| WHAT TO PRODUCE |
Copy exactly the stretch of data below from the line with "shipping: none -> 28.00" through the line with "total: 1388.93 -> 1455.04", including both of those lines.

(Content revision data)
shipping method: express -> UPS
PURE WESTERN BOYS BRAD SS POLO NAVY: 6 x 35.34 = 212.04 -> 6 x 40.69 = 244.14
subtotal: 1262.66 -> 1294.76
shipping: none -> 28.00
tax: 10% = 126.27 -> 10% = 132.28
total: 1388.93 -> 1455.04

* * *

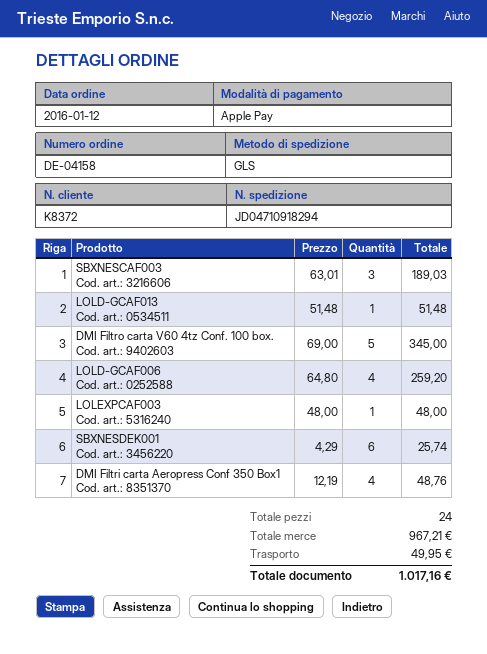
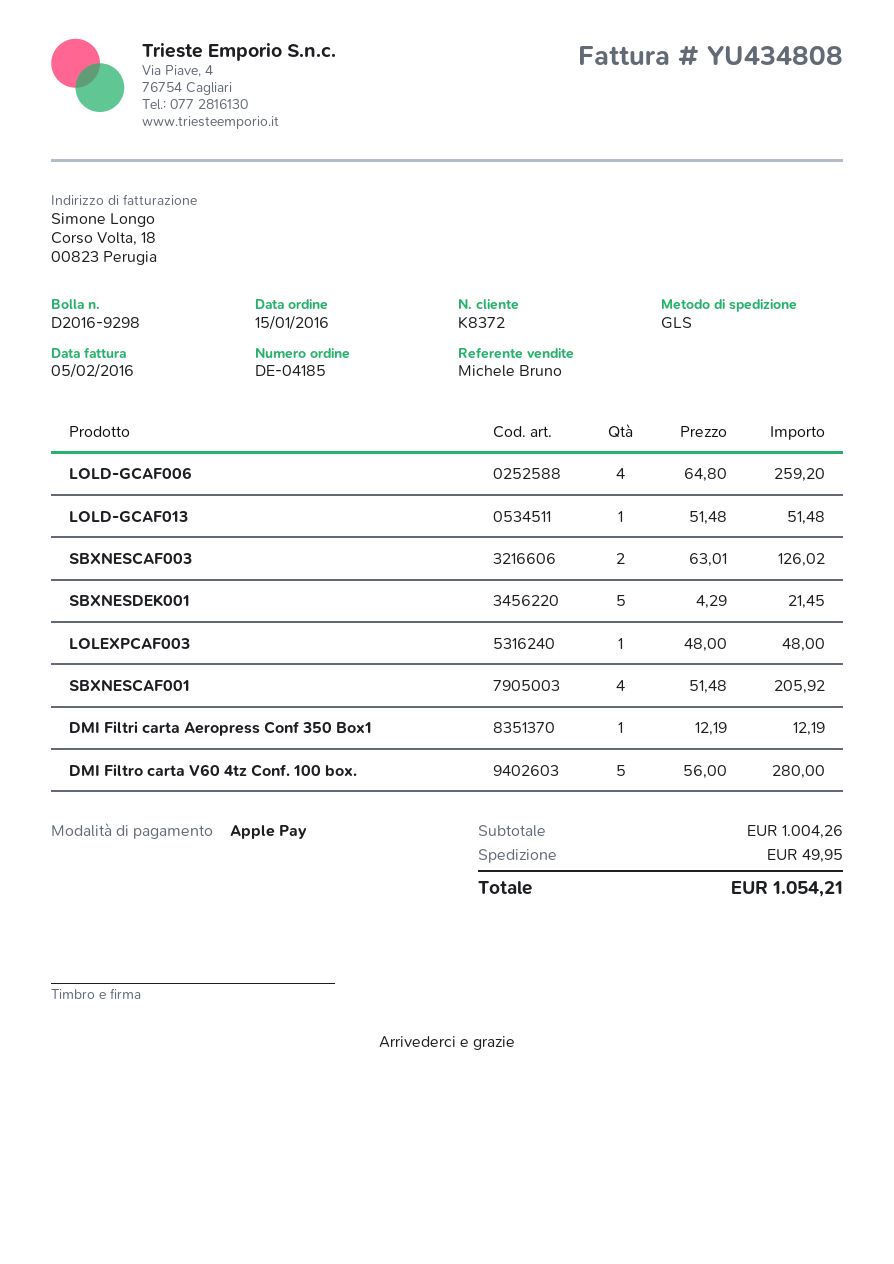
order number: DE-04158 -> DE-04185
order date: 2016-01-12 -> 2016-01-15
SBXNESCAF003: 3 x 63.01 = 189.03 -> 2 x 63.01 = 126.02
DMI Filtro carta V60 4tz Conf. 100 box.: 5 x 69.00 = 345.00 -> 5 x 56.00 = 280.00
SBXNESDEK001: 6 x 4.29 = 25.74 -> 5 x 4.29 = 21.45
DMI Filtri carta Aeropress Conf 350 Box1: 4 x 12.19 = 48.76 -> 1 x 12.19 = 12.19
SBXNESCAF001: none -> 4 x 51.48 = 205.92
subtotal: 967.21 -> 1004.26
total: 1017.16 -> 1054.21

--

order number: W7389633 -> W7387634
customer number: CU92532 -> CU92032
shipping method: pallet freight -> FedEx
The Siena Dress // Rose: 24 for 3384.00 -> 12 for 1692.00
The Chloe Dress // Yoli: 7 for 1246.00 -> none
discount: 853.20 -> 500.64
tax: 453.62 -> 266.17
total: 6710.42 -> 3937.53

| RESULT FOR THIS EXERCISE |
shipping: none -> 28.00
tax: 10% = 126.27 -> 10% = 132.28
total: 1388.93 -> 1455.04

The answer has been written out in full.